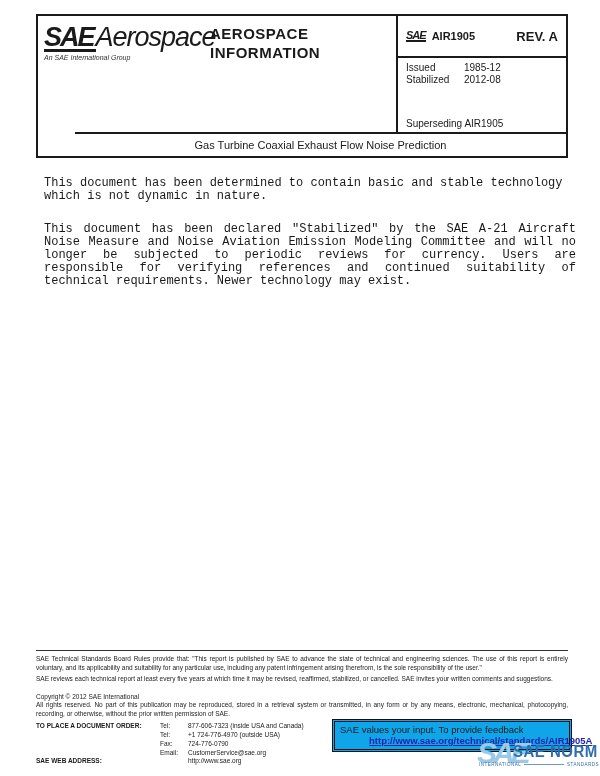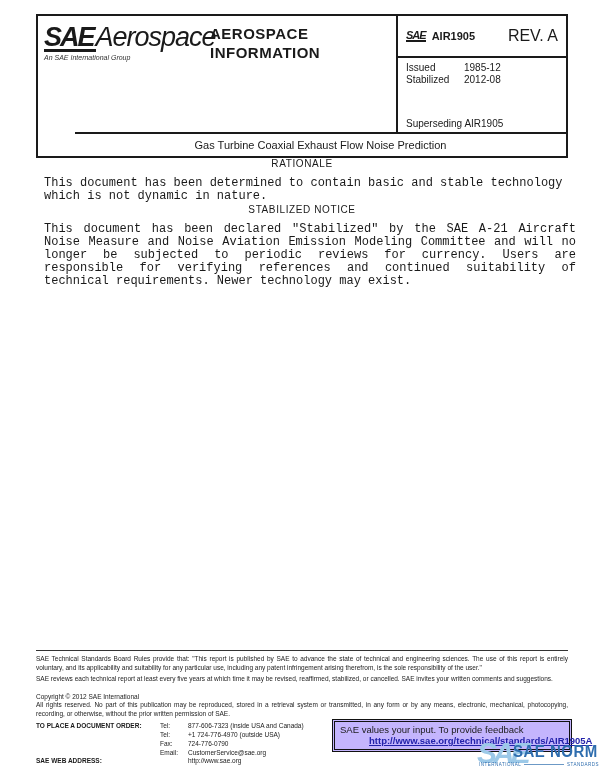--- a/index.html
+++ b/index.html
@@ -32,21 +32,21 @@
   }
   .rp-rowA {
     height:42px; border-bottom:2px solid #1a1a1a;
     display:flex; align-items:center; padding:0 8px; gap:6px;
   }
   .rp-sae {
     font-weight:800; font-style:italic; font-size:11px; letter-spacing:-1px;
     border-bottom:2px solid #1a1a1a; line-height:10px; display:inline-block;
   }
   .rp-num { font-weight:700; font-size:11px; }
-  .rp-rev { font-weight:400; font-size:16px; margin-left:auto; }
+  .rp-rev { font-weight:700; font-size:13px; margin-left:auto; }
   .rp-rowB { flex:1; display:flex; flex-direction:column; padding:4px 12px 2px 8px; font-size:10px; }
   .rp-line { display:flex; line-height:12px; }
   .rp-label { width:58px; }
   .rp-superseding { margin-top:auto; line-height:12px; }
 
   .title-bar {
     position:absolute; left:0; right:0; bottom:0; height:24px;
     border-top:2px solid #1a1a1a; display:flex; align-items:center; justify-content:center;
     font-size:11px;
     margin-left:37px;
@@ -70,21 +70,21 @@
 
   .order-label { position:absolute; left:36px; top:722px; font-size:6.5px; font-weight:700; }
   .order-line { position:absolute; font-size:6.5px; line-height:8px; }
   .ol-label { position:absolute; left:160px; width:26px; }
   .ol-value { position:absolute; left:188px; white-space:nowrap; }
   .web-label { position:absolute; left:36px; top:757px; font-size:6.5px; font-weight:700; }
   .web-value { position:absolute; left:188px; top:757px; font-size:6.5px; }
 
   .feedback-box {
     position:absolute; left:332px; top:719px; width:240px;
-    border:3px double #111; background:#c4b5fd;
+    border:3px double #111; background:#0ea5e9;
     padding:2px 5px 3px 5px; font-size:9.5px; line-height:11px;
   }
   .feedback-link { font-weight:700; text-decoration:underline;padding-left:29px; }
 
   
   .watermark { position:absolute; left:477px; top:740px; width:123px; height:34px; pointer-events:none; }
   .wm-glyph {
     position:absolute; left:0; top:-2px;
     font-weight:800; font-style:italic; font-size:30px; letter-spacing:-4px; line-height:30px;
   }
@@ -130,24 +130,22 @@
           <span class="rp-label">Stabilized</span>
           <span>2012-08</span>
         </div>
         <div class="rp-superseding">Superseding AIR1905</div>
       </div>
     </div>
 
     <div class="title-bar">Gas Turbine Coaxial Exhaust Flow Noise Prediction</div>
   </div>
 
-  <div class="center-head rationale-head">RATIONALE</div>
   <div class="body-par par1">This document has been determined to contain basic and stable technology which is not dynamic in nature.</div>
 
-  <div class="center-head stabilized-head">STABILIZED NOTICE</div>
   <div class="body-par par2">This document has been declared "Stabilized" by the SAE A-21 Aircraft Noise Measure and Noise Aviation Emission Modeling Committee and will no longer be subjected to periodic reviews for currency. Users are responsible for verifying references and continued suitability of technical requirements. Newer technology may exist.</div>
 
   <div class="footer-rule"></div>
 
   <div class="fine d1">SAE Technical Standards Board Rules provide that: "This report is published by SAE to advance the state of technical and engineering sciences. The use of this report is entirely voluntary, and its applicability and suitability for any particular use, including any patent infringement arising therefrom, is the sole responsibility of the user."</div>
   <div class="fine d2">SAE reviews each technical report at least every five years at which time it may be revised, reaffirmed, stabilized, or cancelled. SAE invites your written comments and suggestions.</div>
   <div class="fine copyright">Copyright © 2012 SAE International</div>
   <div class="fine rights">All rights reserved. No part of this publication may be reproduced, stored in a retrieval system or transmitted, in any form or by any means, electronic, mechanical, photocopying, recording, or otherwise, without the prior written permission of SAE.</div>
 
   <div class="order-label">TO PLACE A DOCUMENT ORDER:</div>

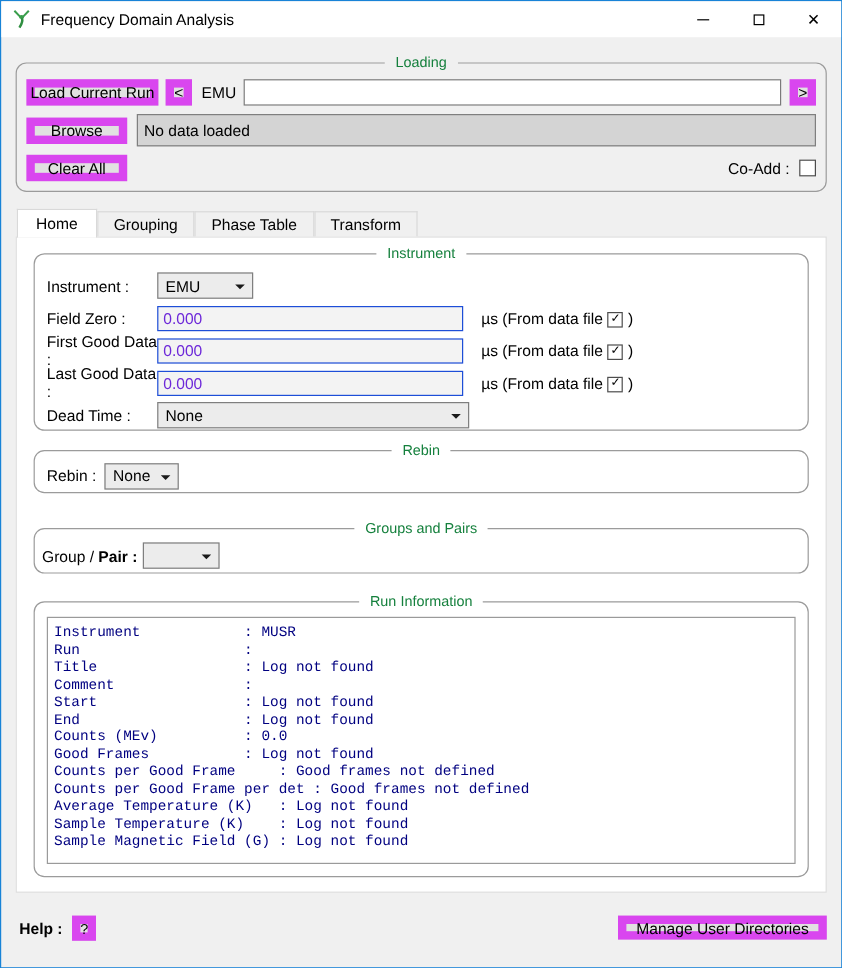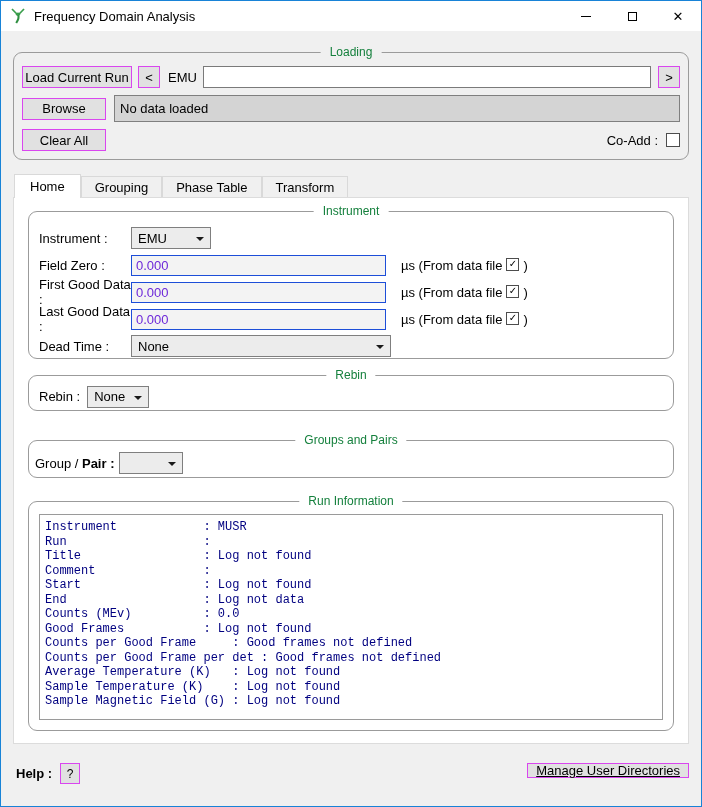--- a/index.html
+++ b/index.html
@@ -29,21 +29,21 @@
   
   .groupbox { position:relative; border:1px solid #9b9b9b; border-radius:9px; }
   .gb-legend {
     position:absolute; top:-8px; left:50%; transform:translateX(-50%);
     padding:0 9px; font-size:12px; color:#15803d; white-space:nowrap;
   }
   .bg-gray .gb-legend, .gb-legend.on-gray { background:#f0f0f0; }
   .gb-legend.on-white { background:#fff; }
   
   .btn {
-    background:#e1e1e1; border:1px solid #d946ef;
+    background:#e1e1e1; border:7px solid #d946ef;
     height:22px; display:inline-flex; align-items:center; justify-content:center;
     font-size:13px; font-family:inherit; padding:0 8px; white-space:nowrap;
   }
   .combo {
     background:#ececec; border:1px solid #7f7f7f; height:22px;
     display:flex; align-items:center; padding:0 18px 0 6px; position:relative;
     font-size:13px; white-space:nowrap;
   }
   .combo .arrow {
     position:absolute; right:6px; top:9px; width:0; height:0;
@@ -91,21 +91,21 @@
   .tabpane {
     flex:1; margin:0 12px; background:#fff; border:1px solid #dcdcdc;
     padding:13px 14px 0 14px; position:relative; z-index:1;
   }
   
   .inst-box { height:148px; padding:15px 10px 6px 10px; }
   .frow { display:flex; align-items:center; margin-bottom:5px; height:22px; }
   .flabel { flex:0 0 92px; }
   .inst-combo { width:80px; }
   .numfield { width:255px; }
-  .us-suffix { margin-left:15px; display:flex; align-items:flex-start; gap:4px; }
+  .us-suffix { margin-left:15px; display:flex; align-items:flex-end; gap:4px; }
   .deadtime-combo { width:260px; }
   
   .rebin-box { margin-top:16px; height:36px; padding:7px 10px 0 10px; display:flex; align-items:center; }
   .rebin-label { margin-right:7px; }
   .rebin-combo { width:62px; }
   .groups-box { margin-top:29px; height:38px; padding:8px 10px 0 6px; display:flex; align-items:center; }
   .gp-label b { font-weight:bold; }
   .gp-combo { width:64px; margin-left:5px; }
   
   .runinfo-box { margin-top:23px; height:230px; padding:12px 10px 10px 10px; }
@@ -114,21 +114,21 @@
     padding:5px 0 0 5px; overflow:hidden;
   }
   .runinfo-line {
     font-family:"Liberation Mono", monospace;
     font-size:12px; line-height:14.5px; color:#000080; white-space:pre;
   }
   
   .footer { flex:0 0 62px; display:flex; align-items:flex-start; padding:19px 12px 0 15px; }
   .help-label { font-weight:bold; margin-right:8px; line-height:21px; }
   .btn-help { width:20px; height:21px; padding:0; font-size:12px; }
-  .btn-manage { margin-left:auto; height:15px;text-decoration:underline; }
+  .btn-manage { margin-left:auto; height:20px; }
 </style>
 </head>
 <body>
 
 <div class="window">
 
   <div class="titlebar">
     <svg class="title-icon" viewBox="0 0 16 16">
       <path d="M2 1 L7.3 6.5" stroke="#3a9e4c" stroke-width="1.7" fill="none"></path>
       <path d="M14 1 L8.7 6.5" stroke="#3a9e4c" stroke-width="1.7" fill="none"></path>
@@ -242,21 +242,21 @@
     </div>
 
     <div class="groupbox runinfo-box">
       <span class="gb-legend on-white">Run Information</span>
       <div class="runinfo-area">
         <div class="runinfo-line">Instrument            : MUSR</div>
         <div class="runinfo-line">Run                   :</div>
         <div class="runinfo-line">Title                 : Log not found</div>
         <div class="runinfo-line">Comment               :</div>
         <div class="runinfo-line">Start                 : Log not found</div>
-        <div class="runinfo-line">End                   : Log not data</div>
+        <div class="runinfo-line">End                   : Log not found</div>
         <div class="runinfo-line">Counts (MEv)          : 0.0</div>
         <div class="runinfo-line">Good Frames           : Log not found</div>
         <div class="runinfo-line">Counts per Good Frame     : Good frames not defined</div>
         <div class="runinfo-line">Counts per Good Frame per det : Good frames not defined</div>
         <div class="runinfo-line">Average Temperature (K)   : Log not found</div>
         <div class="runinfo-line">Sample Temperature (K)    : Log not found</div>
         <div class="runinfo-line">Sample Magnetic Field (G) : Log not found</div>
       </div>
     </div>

#####

# ASSIGNED TASK:
Give only the lines from the one holding "position:relative; border:1px solid" through the one holding "flex:0 0 62px;", each restated exactly as it appears above.

# TASK RESULT:
   .groupbox { position:relative; border:1px solid #9b9b9b; border-radius:9px; }
   .gb-legend {
     position:absolute; top:-8px; left:50%; transform:translateX(-50%);
     padding:0 9px; font-size:12px; color:#15803d; white-space:nowrap;
   }
   .bg-gray .gb-legend, .gb-legend.on-gray { background:#f0f0f0; }
   .gb-legend.on-white { background:#fff; }
   
   .btn {
-    background:#e1e1e1; border:1px solid #d946ef;
+    background:#e1e1e1; border:7px solid #d946ef;
     height:22px; display:inline-flex; align-items:center; justify-content:center;
     font-size:13px; font-family:inherit; padding:0 8px; white-space:nowrap;
   }
   .combo {
     background:#ececec; border:1px solid #7f7f7f; height:22px;
     display:flex; align-items:center; padding:0 18px 0 6px; position:relative;
     font-size:13px; white-space:nowrap;
   }
   .combo .arrow {
     position:absolute; right:6px; top:9px; width:0; height:0;
@@ -91,21 +91,21 @@
   .tabpane {
     flex:1; margin:0 12px; background:#fff; border:1px solid #dcdcdc;
     padding:13px 14px 0 14px; position:relative; z-index:1;
   }
   
   .inst-box { height:148px; padding:15px 10px 6px 10px; }
   .frow { display:flex; align-items:center; margin-bottom:5px; height:22px; }
   .flabel { flex:0 0 92px; }
   .inst-combo { width:80px; }
   .numfield { width:255px; }
-  .us-suffix { margin-left:15px; display:flex; align-items:flex-start; gap:4px; }
+  .us-suffix { margin-left:15px; display:flex; align-items:flex-end; gap:4px; }
   .deadtime-combo { width:260px; }
   
   .rebin-box { margin-top:16px; height:36px; padding:7px 10px 0 10px; display:flex; align-items:center; }
   .rebin-label { margin-right:7px; }
   .rebin-combo { width:62px; }
   .groups-box { margin-top:29px; height:38px; padding:8px 10px 0 6px; display:flex; align-items:center; }
   .gp-label b { font-weight:bold; }
   .gp-combo { width:64px; margin-left:5px; }
   
   .runinfo-box { margin-top:23px; height:230px; padding:12px 10px 10px 10px; }
@@ -114,21 +114,21 @@
     padding:5px 0 0 5px; overflow:hidden;
   }
   .runinfo-line {
     font-family:"Liberation Mono", monospace;
     font-size:12px; line-height:14.5px; color:#000080; white-space:pre;
   }
   
   .footer { flex:0 0 62px; display:flex; align-items:flex-start; padding:19px 12px 0 15px; }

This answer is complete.